If you’re a brand new blog, look for phrases close to your broad terms that get 1500-3000 searches per month.

You want to make sure the phrase you choose has a minimum ‘phrase-to-broad’ ratio of 15-20%. This ratio is how closely the longer phrase matches the base search words or broad phrase, with a goal being closer to 50% phrase-to-broad match. 

This measurement application can be found in the left-hand column of Google’s Adword keyword tool under “Match Types” click Broad and Phraselike the image to the left.

The higher ratio phrases could be used in your domain name and meta tag description if your building a small niche blog or website, while the lower ranking phrases will make excellent article titles to reinforce the broader key-phrase and to generate search strength and traffic for those sub-searches.

When you find a few phrases that seem relevant to your topic, that have enough searches per month to explore further, and have decent phrase-to-broad ratios, you’ll want to go to Google.com and search those keyword phrases with quote marks (ie. "cool blog titles") around them.
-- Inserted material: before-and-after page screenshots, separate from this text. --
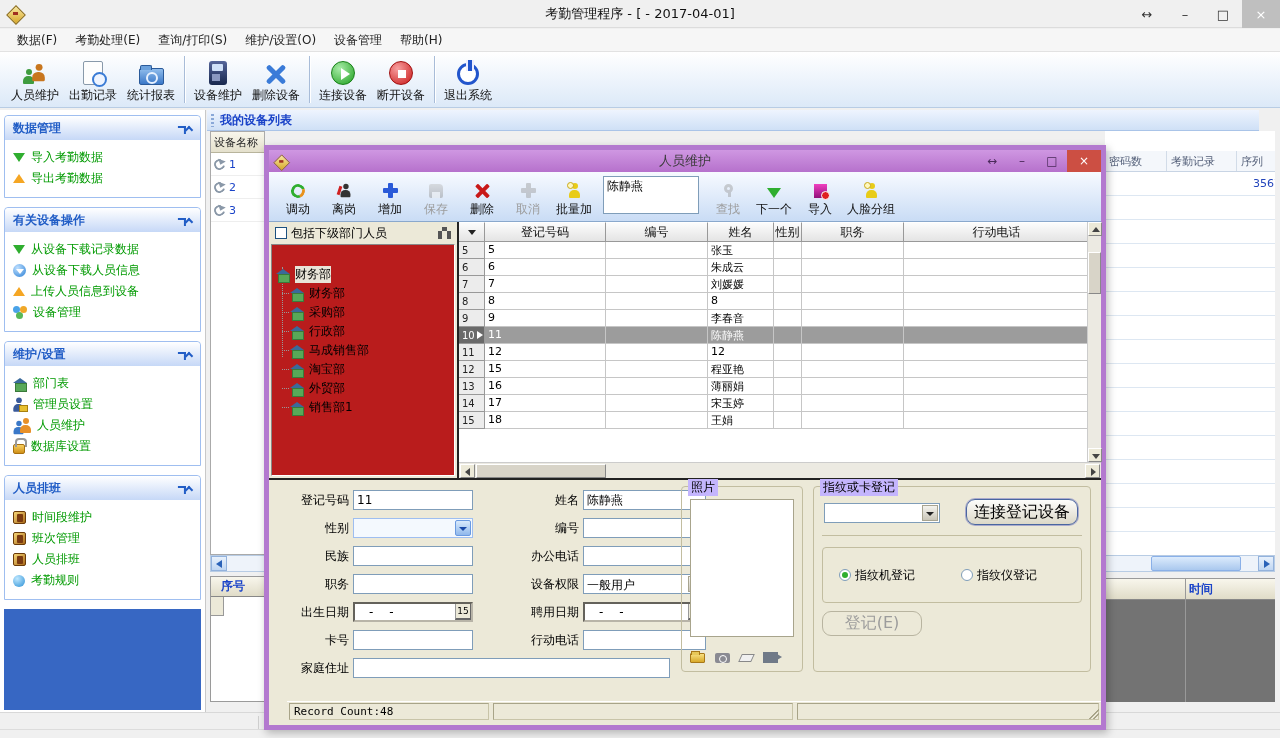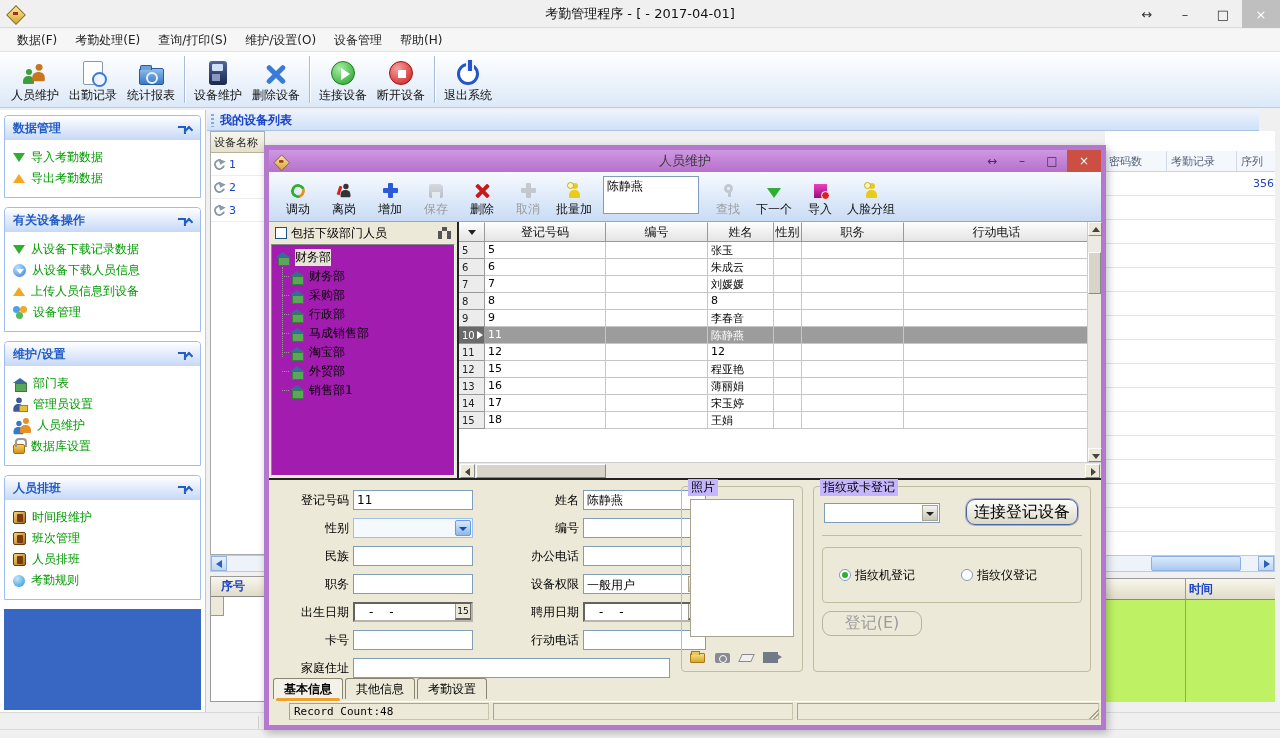"财务部" .tree { background: #a21caf -> #b91c1c; padding: 3px 0 0 4px -> 20px 0 0 4px }
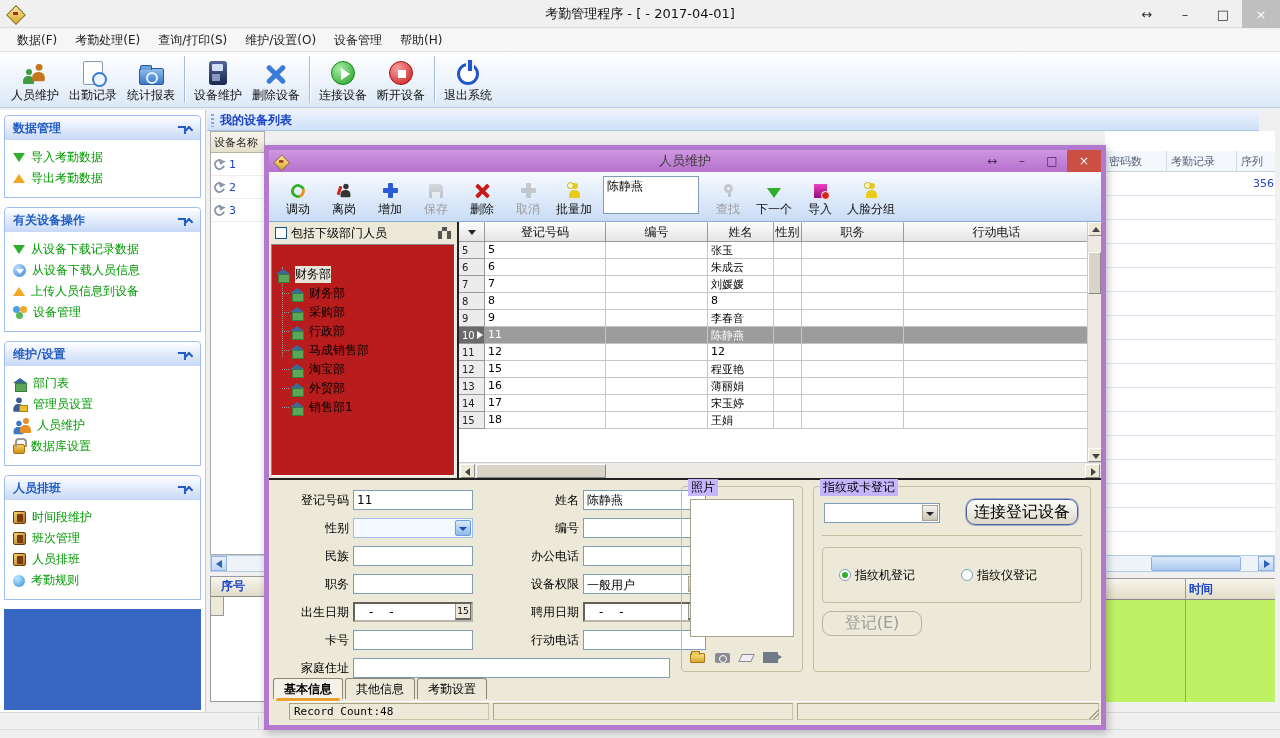"时间" .brgrid { background: #bef264 -> #737373 }
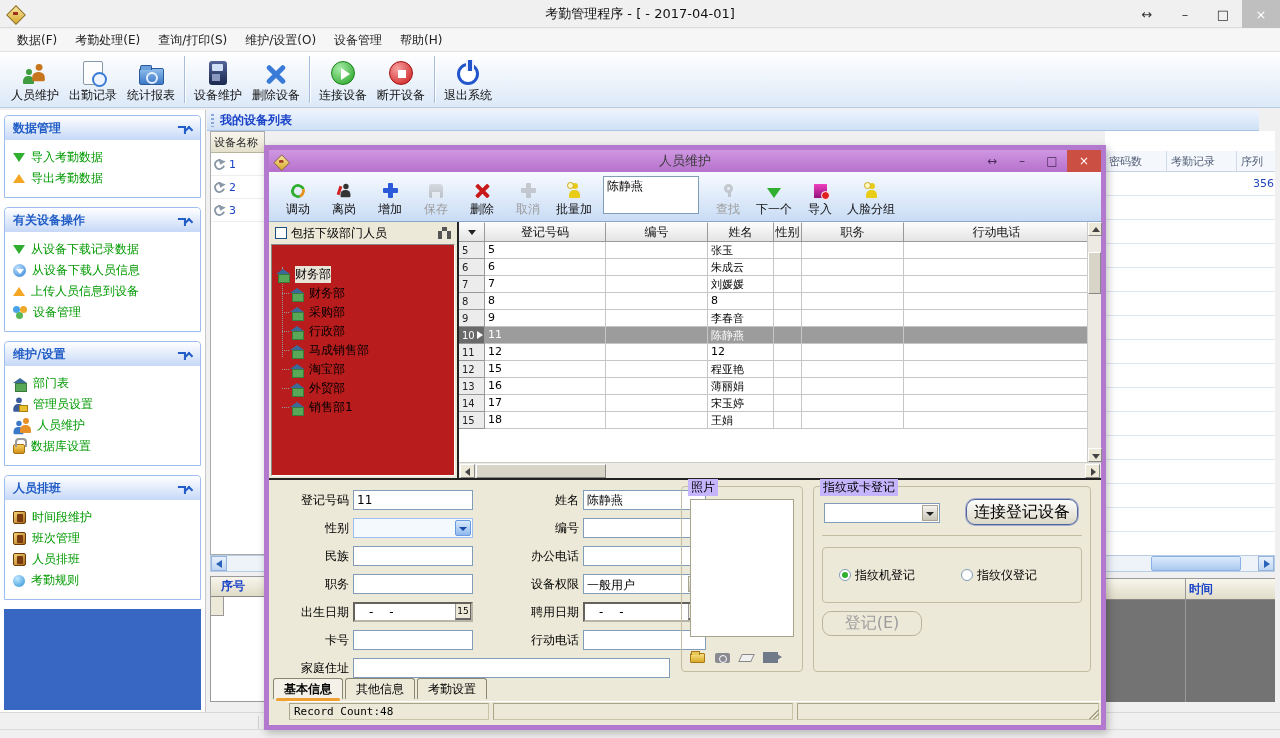"基本信息" div.dlg-tabs { html: <div> <span>基本信息</span> <span>其他信息</span> <span>考勤设置</span> </div> -> none }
This will show how many search results are returned for that exact phrase. The lower number of results the better in terms of how many webpages you'll be competing with for those terms.

There is no exact science to how many page results constitute a level that you will quickly be able to compete for first page SERP status. 

However, a good rule of thumb is anything with less than 20,000 results is possible for you to compete, although less than 20,000 results is certainly preferred. Once you’ve found a few gems get busy on writing articles around them.

The keyword research steps above to find good keywords for your blog seem like a lot of work, but you’ll become quite good at it pretty quickly and it is vital if you ever expect to start ranking high for quality terms that drive traffic to your blog.